Mi padre terminó de hablar, y los murmullos, como un susurro interminable, se elevaron en el aire pesado de la sala. William se acercó a él, intercambiaron palabras que nunca intenté escuchar; preferí agachar la cabeza, deseando que el suelo me tragara, y evitar cualquier mirada inquisitiva.

—Dame la mano, por favor —pidió una voz familiar, pero quebrada.

Levanté la vista, y ahí estaba él, delante de mí, con una sombra de tristeza en sus ojos, tan honda que parecía arrastrar el mundo entero. Su mano temblaba como las ramas de un árbol en una tormenta. 

Avergonzada por lo que había sucedido, me puse de pie apresuradamente, ignorando la ayuda que me ofrecía. Era un acto de rechazo, una necesidad urgente de escapar. Quería huir, lejos de aquel mar de rostros, lejos de esa sala asfixiante. 

Corrí. Corrí sin mirar atrás, como si al hacerlo pudiera dejar atrás la pena que me invadía. Las lágrimas, crueles compañeras, obstruían mi visión, y mi torpeza terminó por traicionarme: tropecé con una raíz que se aferraba obstinada al suelo. Caí, con una mezcla de dolor físico y emocional, cubriéndome de tierra. Pero no importaba; todo, absolutamente todo, ya era un desastre.

Me quedé ahí, tirada entre la tierra y el abandono, llorando sin consuelo. Mi mente clamaba por ella, por mi mamá, por su presencia cálida y reconfortante. La necesitaba más que nunca, en este momento de infinita fragilidad.

De pronto, escuché pasos aproximándose. El miedo me recorrió como un escalofrío, y mi instinto me empujó a esconderme detrás de un árbol. 

Los pasos eran lentos, deliberados, casi diría que indiferentes. Su respiración permanecía calmada, como si la rabia no hubiera agitado su pecho. Pero sabía que la tormenta estaba cerca.

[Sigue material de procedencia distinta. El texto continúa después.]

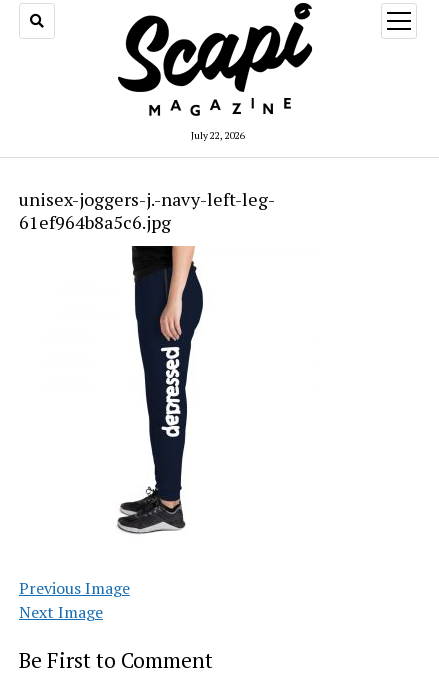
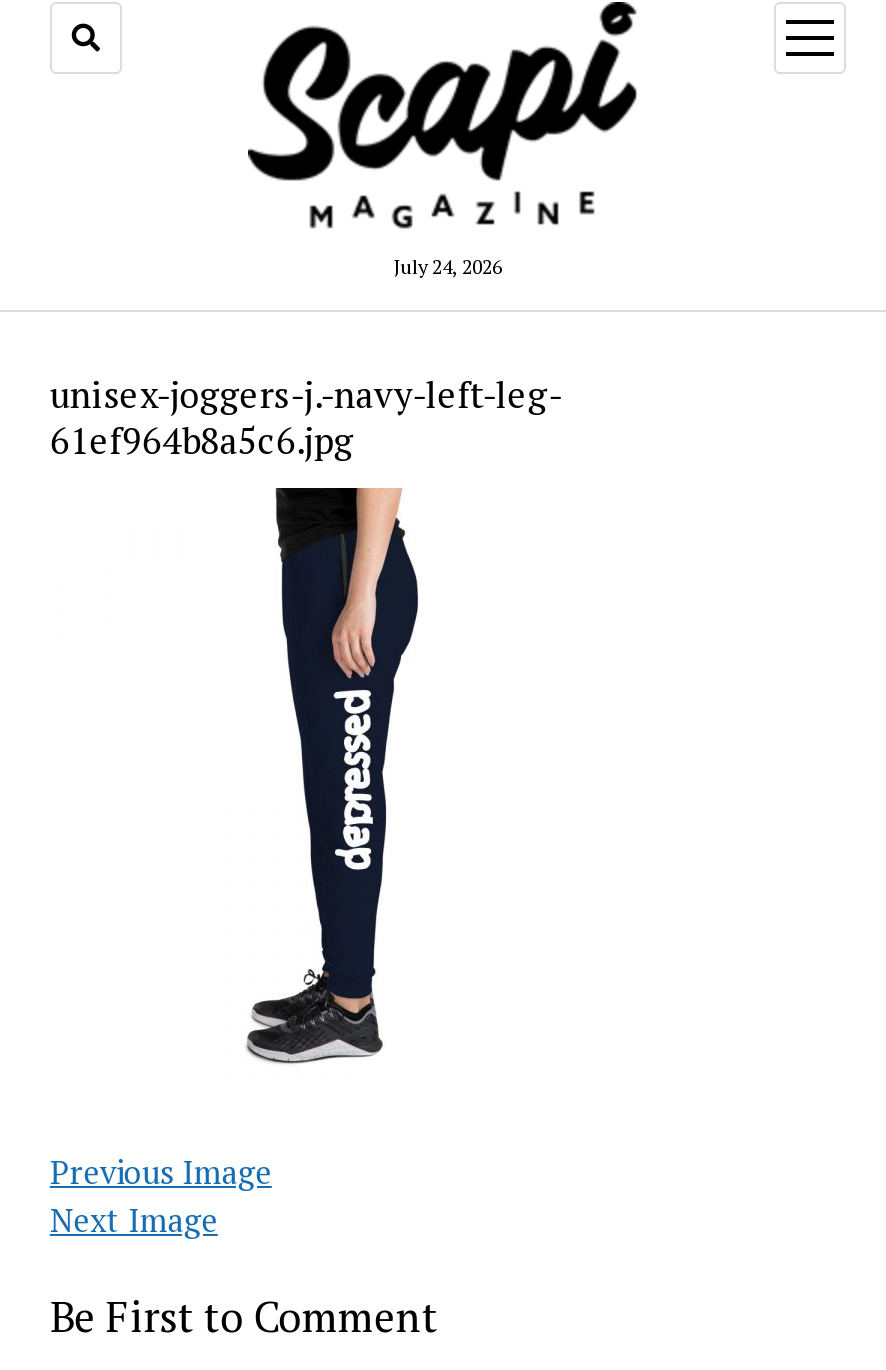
- July 22, 2026
+ July 24, 2026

—¡Tú me obligaste a hacerlo! ¡Si hubieras sido una buena hija, nada de esto habría pasado! —gritó, rompiendo el silencio con un filo que cortaba hasta los huesos.

Aguanté los sollozos, reducida a la quietud. Su presencia se volvía un peso, una sombra que no podía ignorar.

—¿Qué más puedo esperar de ti, si eres igual que tu estúpida madre?

Ese veneno repetido, esa provocación infinita, me tenía harta. La rabia comenzó a arder, y como un fuego descontrolado, me consumió. Y fui tonta, tan tonta, como para salir de mi escondite.

—¿Igual que mi madre? —repetí, enfrentando la tormenta con palabras que sabían a verdad—. Yo daría todo por ser como ella. No entiendo cómo pudo aguantar tanto de un hombre egoísta como tú y aún así encontrar la forma de ser feliz.

Se acercó con pasos despreocupados, una calma inquietante que me heló la sangre. No podía creerlo.

—¿Crees que aguantó? Mariella, ni siquiera sabes lo que pasó aquella noche. Vives de las especulaciones que tu mente ignorante crea. Nunca conociste a tu madre; al menos, no de verdad.

—¡No voy a dejar que difames su nombre, ¿me oyes?! Ella era una mujer fuerte. Estoy segura de que le hiciste algo, así como lo haces con nosotras.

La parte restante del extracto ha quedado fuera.